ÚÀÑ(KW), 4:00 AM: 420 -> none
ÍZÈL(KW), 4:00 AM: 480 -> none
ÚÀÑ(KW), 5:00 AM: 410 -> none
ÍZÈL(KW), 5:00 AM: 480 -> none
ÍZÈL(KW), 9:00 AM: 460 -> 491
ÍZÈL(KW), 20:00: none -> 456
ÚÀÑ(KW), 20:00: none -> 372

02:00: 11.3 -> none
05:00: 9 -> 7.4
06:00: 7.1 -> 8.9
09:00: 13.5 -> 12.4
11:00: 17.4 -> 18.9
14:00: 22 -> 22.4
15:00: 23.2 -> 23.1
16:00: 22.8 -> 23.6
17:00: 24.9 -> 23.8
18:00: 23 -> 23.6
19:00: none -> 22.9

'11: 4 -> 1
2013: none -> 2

...

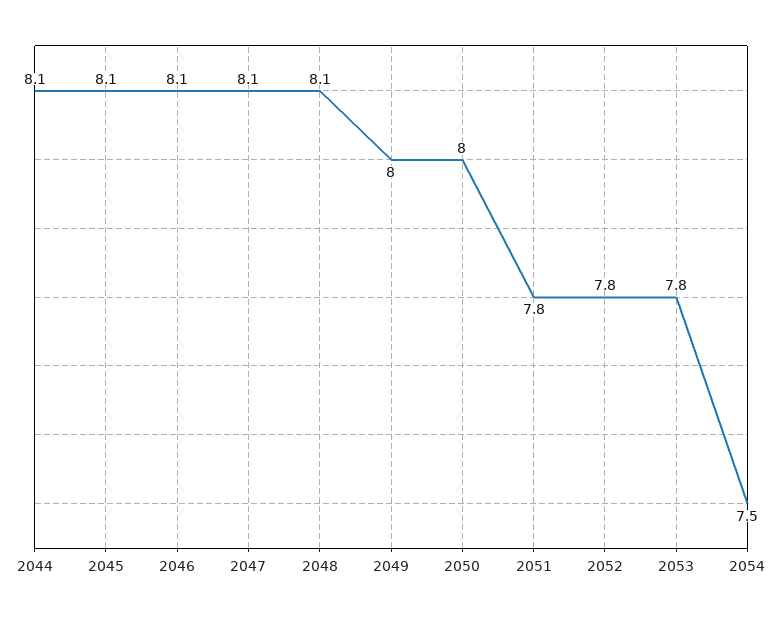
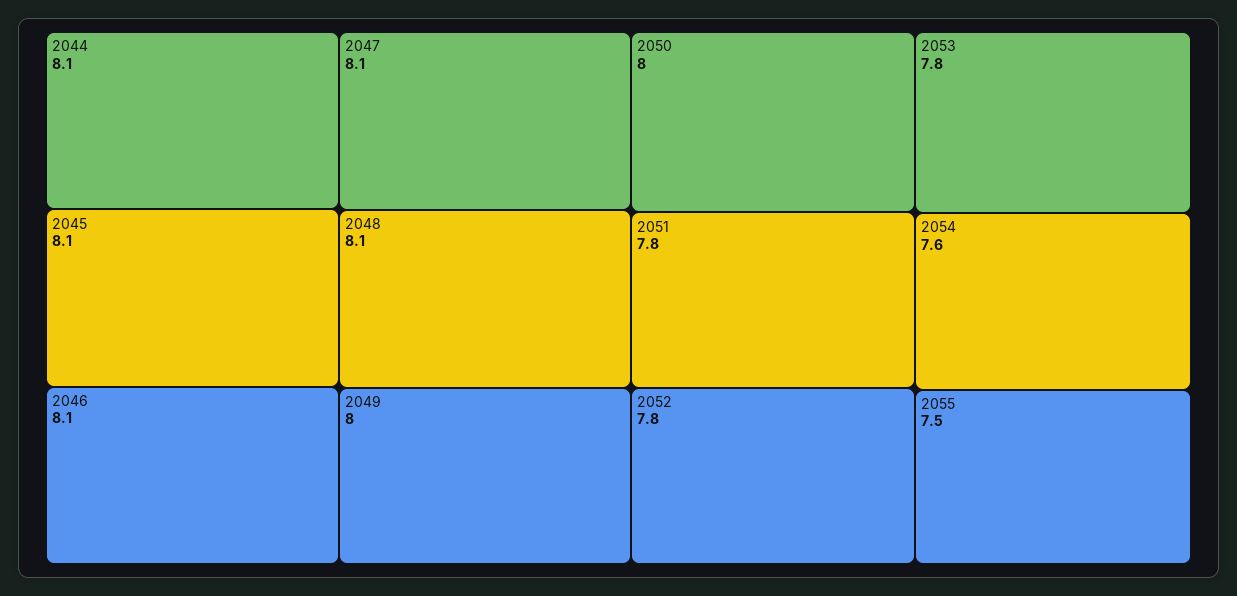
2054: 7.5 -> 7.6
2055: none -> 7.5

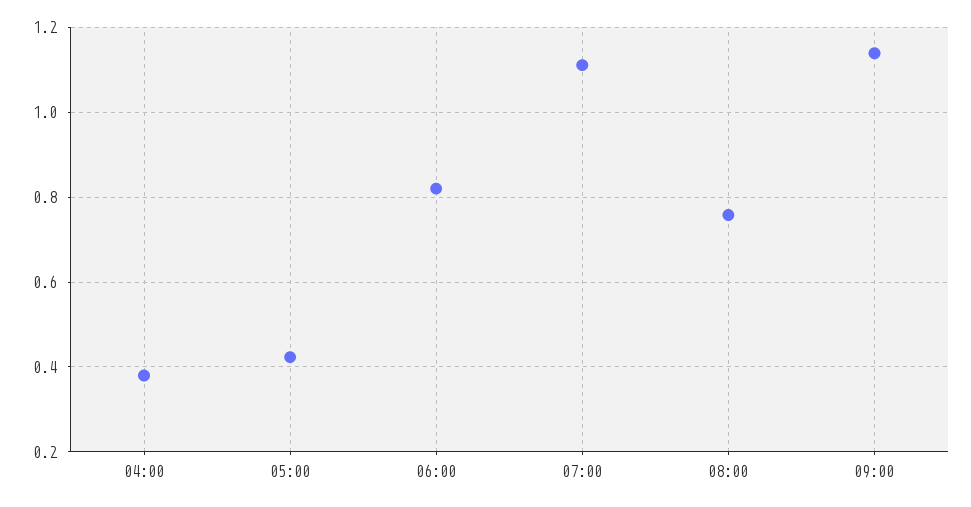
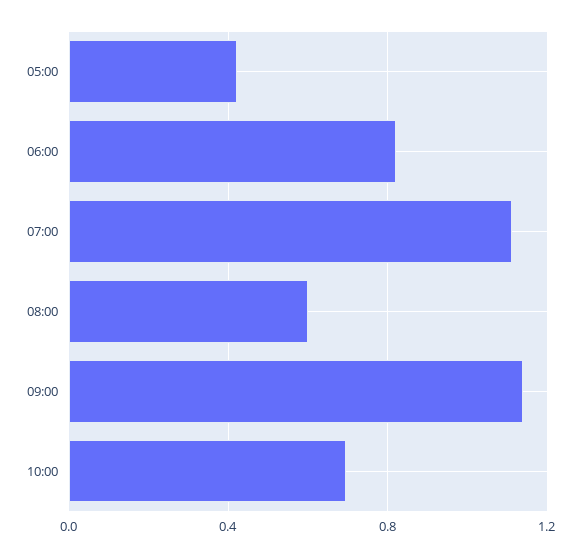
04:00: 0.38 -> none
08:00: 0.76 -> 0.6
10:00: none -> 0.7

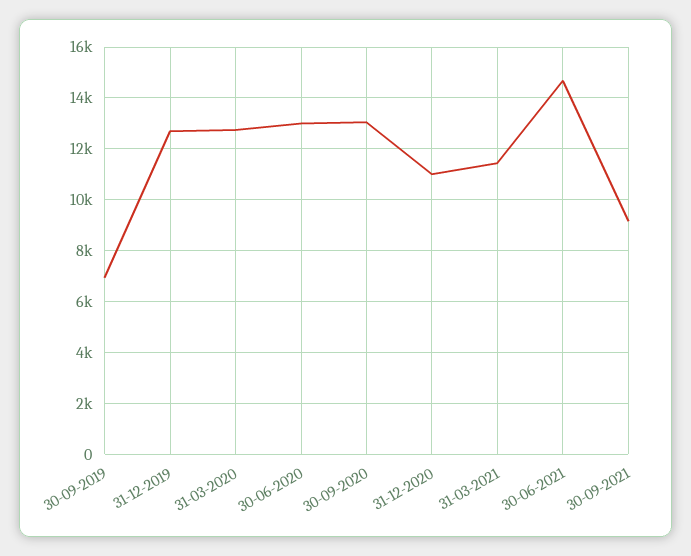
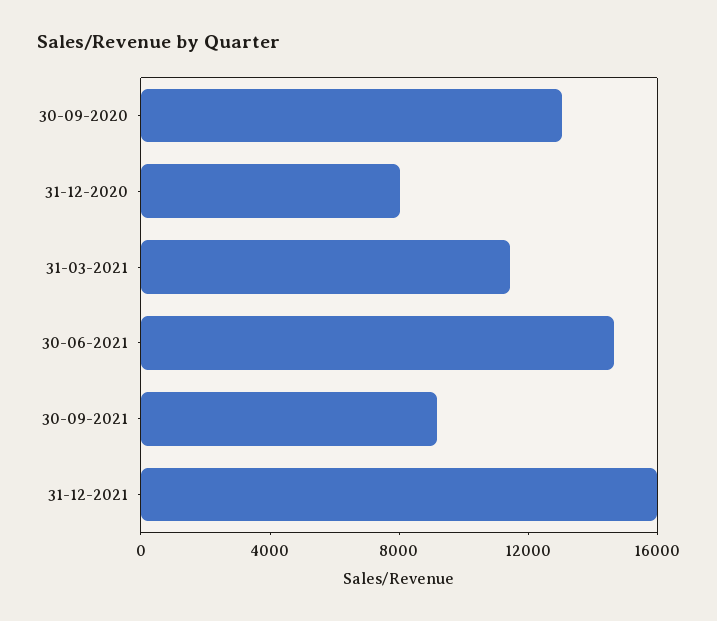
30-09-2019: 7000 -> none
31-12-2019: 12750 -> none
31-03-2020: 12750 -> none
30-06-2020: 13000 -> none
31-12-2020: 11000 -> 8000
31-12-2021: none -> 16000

==

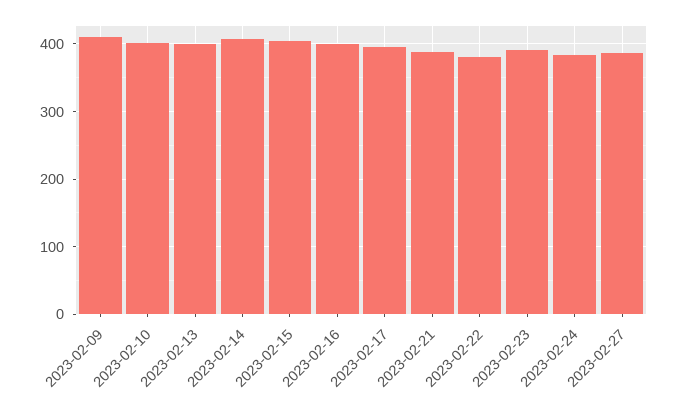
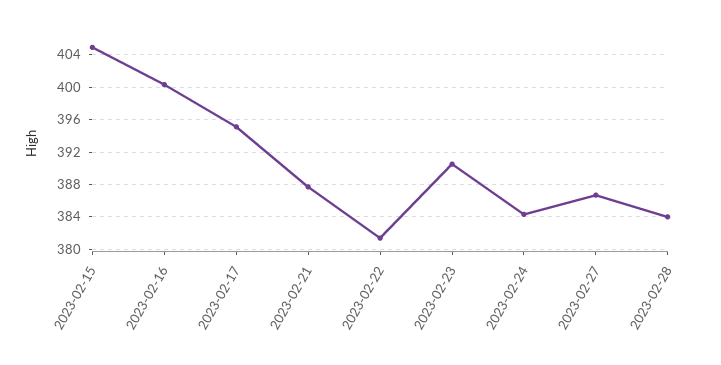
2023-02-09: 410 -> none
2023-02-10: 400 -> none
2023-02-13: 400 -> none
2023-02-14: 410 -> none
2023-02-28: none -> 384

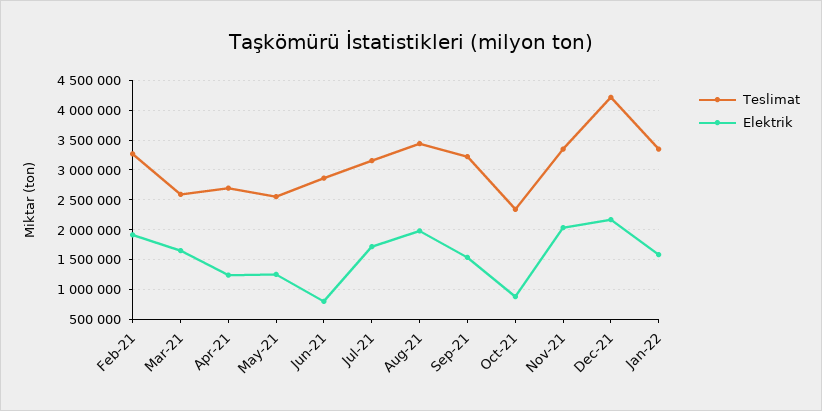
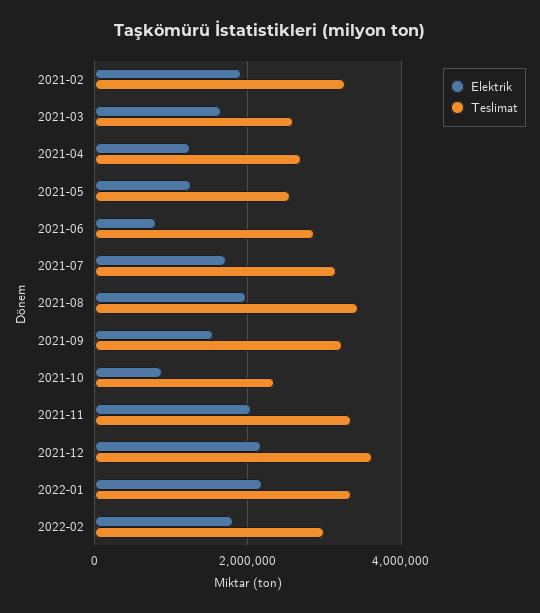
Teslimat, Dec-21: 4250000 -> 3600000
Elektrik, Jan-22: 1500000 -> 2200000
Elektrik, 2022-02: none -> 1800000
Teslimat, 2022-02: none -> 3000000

EXERCISE PROMPT: What you return must be the lines above that run from the line with "ÚÀÑ(KW), 4:00 AM: 420 -> none" to the line with "2013: none -> 2", inclusive, each copied exactly.

SOLUTION TO THIS PROBLEM:
ÚÀÑ(KW), 4:00 AM: 420 -> none
ÍZÈL(KW), 4:00 AM: 480 -> none
ÚÀÑ(KW), 5:00 AM: 410 -> none
ÍZÈL(KW), 5:00 AM: 480 -> none
ÍZÈL(KW), 9:00 AM: 460 -> 491
ÍZÈL(KW), 20:00: none -> 456
ÚÀÑ(KW), 20:00: none -> 372

02:00: 11.3 -> none
05:00: 9 -> 7.4
06:00: 7.1 -> 8.9
09:00: 13.5 -> 12.4
11:00: 17.4 -> 18.9
14:00: 22 -> 22.4
15:00: 23.2 -> 23.1
16:00: 22.8 -> 23.6
17:00: 24.9 -> 23.8
18:00: 23 -> 23.6
19:00: none -> 22.9

'11: 4 -> 1
2013: none -> 2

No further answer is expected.